■ **TASK INSTRUCTIONS**: Go through the records and copy each line where the string "auto" occurs.

_ _ _ _ _

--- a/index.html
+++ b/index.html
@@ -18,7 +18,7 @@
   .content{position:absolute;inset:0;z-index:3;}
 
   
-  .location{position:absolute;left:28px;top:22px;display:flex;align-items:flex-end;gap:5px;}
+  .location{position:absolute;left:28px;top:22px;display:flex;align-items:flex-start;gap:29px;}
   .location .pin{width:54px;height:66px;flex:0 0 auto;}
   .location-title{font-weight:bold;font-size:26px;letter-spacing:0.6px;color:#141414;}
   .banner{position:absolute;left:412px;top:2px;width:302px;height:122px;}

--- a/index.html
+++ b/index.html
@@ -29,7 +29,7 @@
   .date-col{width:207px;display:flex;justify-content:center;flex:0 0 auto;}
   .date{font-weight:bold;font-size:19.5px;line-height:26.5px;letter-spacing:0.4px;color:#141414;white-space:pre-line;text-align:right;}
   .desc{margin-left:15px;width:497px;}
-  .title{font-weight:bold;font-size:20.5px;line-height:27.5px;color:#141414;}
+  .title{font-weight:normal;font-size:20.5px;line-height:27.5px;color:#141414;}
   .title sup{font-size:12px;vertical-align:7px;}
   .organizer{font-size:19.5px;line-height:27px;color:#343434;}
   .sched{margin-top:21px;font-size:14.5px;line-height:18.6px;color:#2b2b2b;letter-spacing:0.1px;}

_ _ _ _ _

■ **YOUR RESPONSE**:
   .location .pin{width:54px;height:66px;flex:0 0 auto;}
   .date-col{width:207px;display:flex;justify-content:center;flex:0 0 auto;}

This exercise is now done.